Arthur Christmas Santa’s Christmas Eve run is imagined as a perfect, paramilitarized operation in a 3-D animated feature from Aardman, the outfit behind “Wallace & Gromit.’’ But when a little girl’s gift is overlooked, Santa’s geeky son Arthur (James McAvoy) is distraught, and races to make things right. The journey can drag a little after the dizzying opener, but the film’s holiday spirit is infectious. (97 min., PG) (Tom Russo)

Hugo An exhilarating tale of magic, machines, memories, and dreams. Martin Scorsese marshals the latest movie technology to create a love letter to the earliest movies of all. Yes, it’s a family film - and a great one - but the family Scorsese has really made this for is the 100-year-old tribe of watchers in the dark. With Asa Butterfield, Ben Kingsley, Chloë Grace Moretz, and Sacha Baron Cohen. (127 min., PG) (Ty Burr)
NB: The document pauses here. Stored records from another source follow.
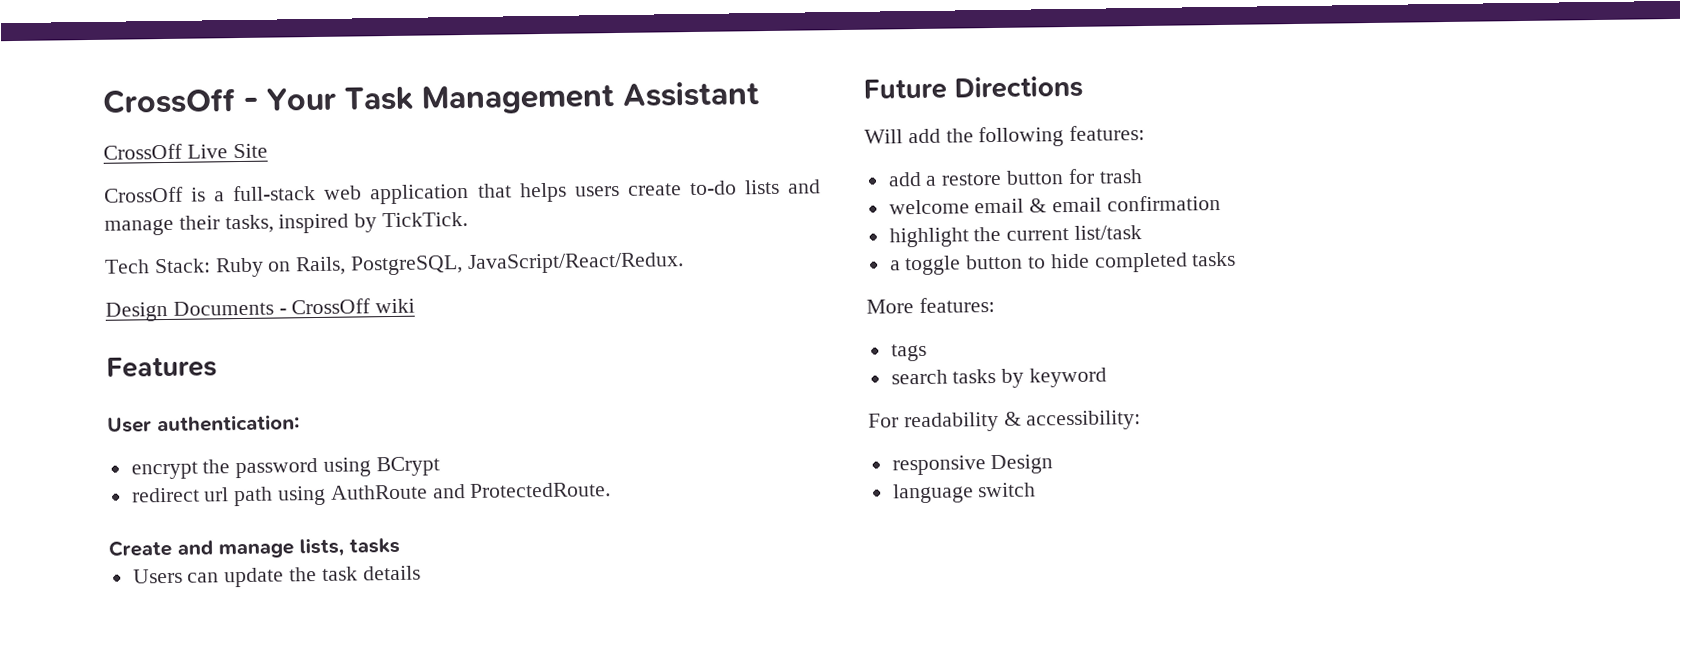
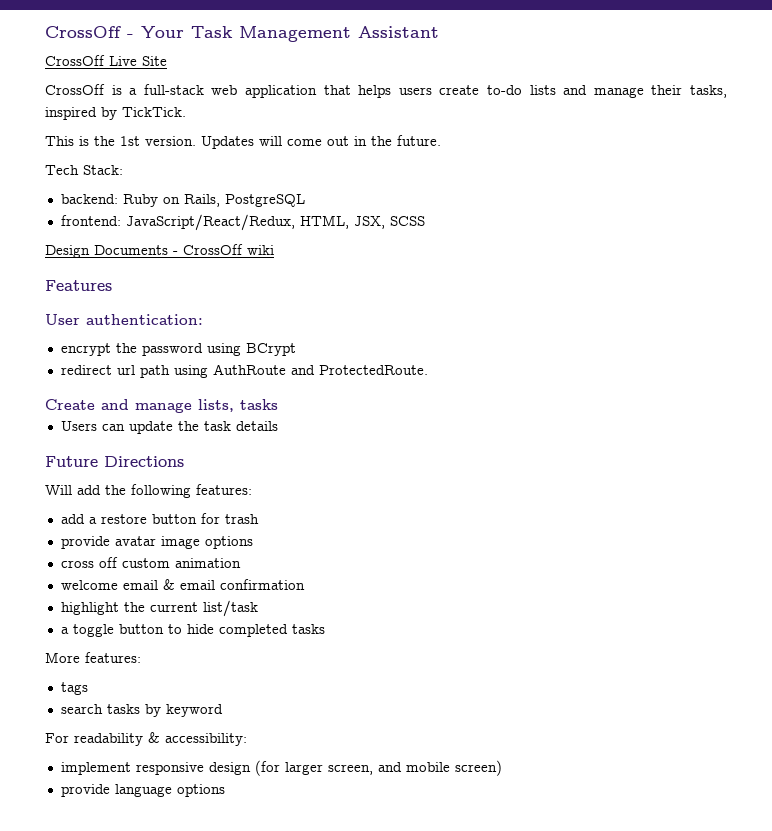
(469, 219) none -> [45,135,441,149] // This is the 1st version. Updates will come out in the future.
(211, 266) none -> [60,194,118,204] // backend:
[350,252,684,276] PostgreSQL, JavaScript/React/Redux. -> [224,194,305,207] [60,214,425,231] PostgreSQL // frontend: JavaScript/React/Redux, HTML, JSX, SCSS
(1143, 176) none -> [60,536,253,549] [60,557,241,568] // provide avatar image options // cross off custom animation
[891,454,1054,476] [892,482,1037,504] responsive Design // language switch -> [60,760,502,776] [60,784,225,797] implement responsive design (for larger screen, and mobile screen) // provide language options

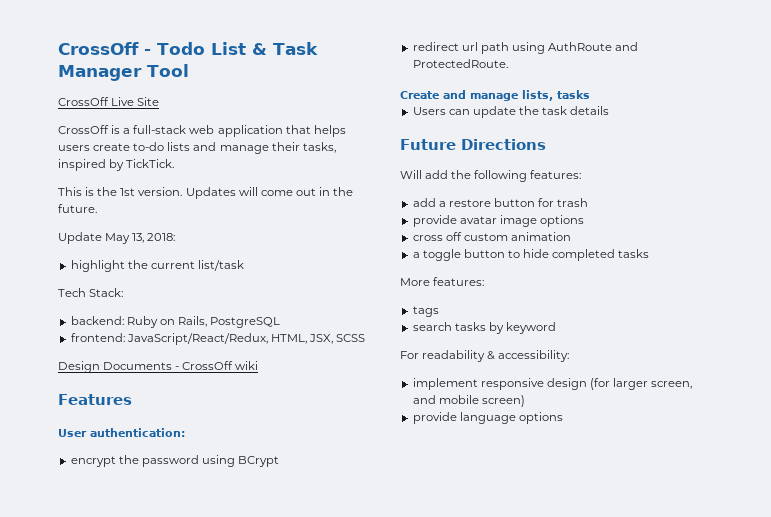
[141,26,439,42] Your Task Management Assistant -> [157,42,318,55] [58,64,189,81] Todo List & Task Manager Tool
(441, 140) none -> [58,232,176,244] [70,260,244,272] // Update May 13, 2018: // highlight the current list/task
[60,579,305,590] [60,600,258,617] // welcome email & email confirmation // highlight the current list/task -> (571, 236) none

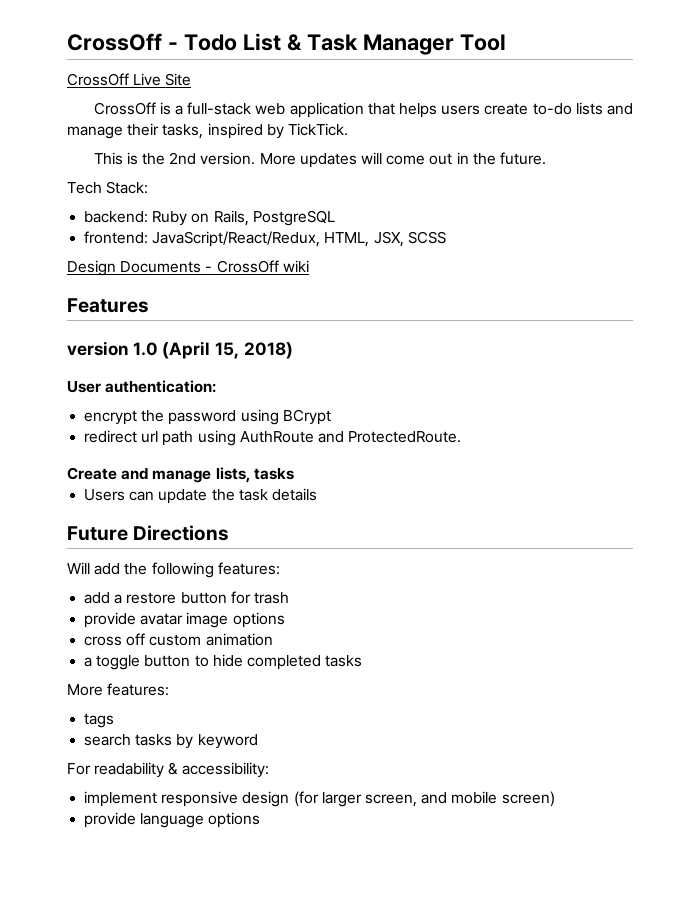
[120,187,236,199] 1st version. Updates -> [169,152,357,168] 2nd version. More updates
[58,232,176,244] [70,260,244,272] // Update May 13, 2018: // highlight the current list/task -> (546, 158) none
(132, 399) none -> [67,341,293,359] // version 1.0 (April 15, 2018)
The Muppets So often with remakes and movies based on a television show, there’s no point. The new Muppets musical-comedy is ingenious. Everything about it is satirical. But the show means something to the filmmakers. They’ve made an uncynical film about resurrecting the brand. It’s an embrace of the spirit of a bygone enthusiasm for show business that, like most Muppets, is fully felt. With Jason Segel, Amy Adams, and Chris Cooper. (98 min., PG) (Wesley Morris)

My Week With Marilyn Michelle Williams is convincing and moving as Marilyn Monroe, circa 1957. The film itself is a stodgy period piece and self-defensive bit of grave-robbing on the part of memoirist Colin Clark (played as a young movie-set gofer by Eddie Redmayne), but Williams gets both Monroe’s insecurities and mystery. With Kenneth Branagh as Laurence Olivier. (99 min., R) (Ty Burr)

Passione: A Musical Adventure A sumptuously filmed love letter to the popular song of Naples, this is also actor-director John Turturro’s version of “What I Did on Vacation.’’ His personal enthusiasm lifts this oddity - half documentary, half Eurovision music video - close to the sublime, especially if you have a thing for sensuous Italians of either gender unleashing ballads of soaring romantic masochism. (88 min., PG) (Ty Burr)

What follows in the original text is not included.